-------- STORED DATA --------

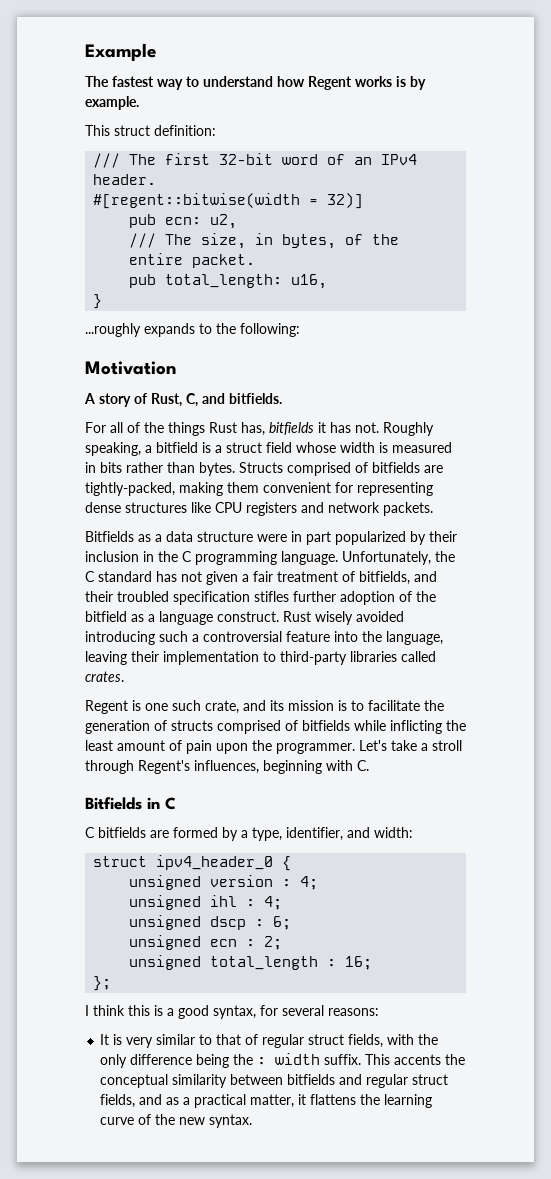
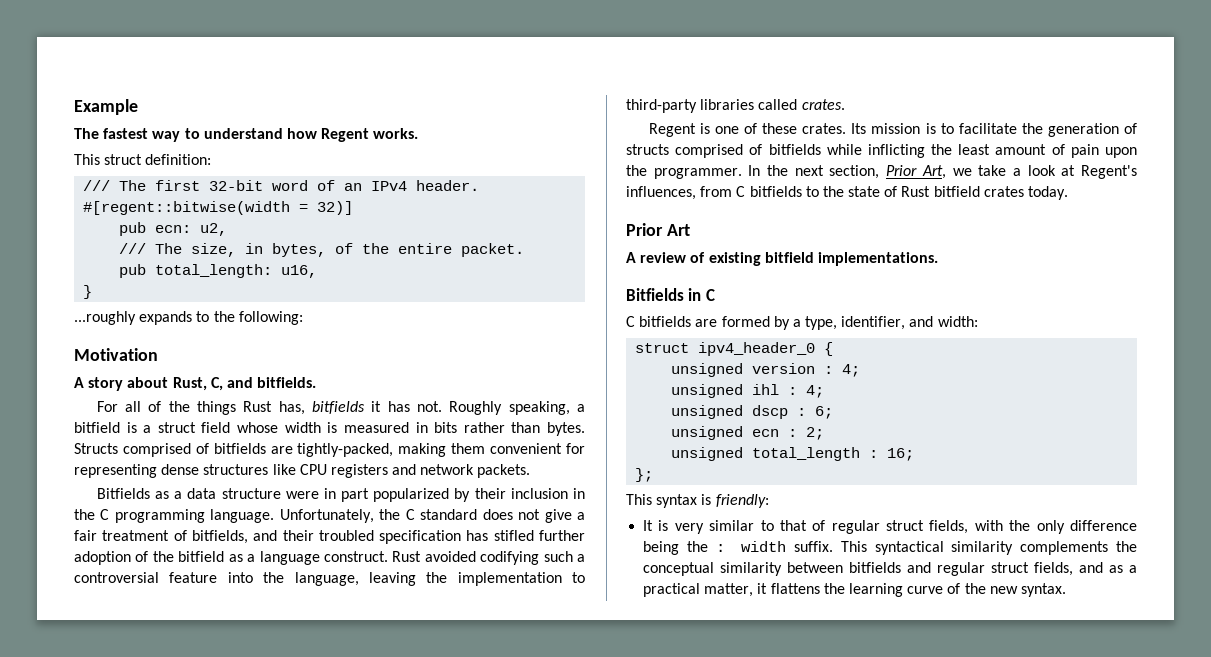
- The fastest way to understand how Regent works is by example.
+ The fastest way to understand how Regent works.
- A story of Rust, C, and bitfields.
+ A story about Rust, C, and bitfields.
- Unfortunately, the C standard has not given a fair treatment of bitfields, and their troubled specification stifles further adoption of the bitfield as a language construct.
+ Unfortunately, the C standard does not give a fair treatment of bitfields, and their troubled specification has stifled further adoption of the bitfield as a language construct.
- Rust wisely avoided introducing such a controversial feature into the language, leaving their implementation to third-party libraries called crates.
+ Rust avoided codifying such a controversial feature into the language, leaving the implementation to third-party libraries called crates.
- Regent is one such crate, and its mission is to facilitate the generation of structs comprised of bitfields while inflicting the least amount of pain upon the programmer.
+ Regent is one of these crates. Its mission is to facilitate the generation of structs comprised of bitfields while inflicting the least amount of pain upon the programmer.
- Let's take a stroll through Regent's influences, beginning with C.
+ In the next section, Prior Art, we take a look at Regent's influences, from C bitfields to the state of Rust bitfield crates today.
+ Prior Art
+ A review of existing bitfield implementations.
- I think this is a good syntax, for several reasons:
+ This syntax is friendly:
- This accents the conceptual similarity between bitfields and regular struct fields, and as a practical matter, it flattens the learning curve of the new syntax.
+ This syntactical similarity complements the conceptual similarity between bitfields and regular struct fields, and as a practical matter, it flattens the learning curve of the new syntax.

--------

### WORK REQUEST
Take every entry and repeat it verbatim, minus the pictures.

### ANSWER FOR THE TASK
- The fastest way to understand how Regent works is by example.
+ The fastest way to understand how Regent works.
- A story of Rust, C, and bitfields.
+ A story about Rust, C, and bitfields.
- Unfortunately, the C standard has not given a fair treatment of bitfields, and their troubled specification stifles further adoption of the bitfield as a language construct.
+ Unfortunately, the C standard does not give a fair treatment of bitfields, and their troubled specification has stifled further adoption of the bitfield as a language construct.
- Rust wisely avoided introducing such a controversial feature into the language, leaving their implementation to third-party libraries called crates.
+ Rust avoided codifying such a controversial feature into the language, leaving the implementation to third-party libraries called crates.
- Regent is one such crate, and its mission is to facilitate the generation of structs comprised of bitfields while inflicting the least amount of pain upon the programmer.
+ Regent is one of these crates. Its mission is to facilitate the generation of structs comprised of bitfields while inflicting the least amount of pain upon the programmer.
- Let's take a stroll through Regent's influences, beginning with C.
+ In the next section, Prior Art, we take a look at Regent's influences, from C bitfields to the state of Rust bitfield crates today.
+ Prior Art
+ A review of existing bitfield implementations.
- I think this is a good syntax, for several reasons:
+ This syntax is friendly:
- This accents the conceptual similarity between bitfields and regular struct fields, and as a practical matter, it flattens the learning curve of the new syntax.
+ This syntactical similarity complements the conceptual similarity between bitfields and regular struct fields, and as a practical matter, it flattens the learning curve of the new syntax.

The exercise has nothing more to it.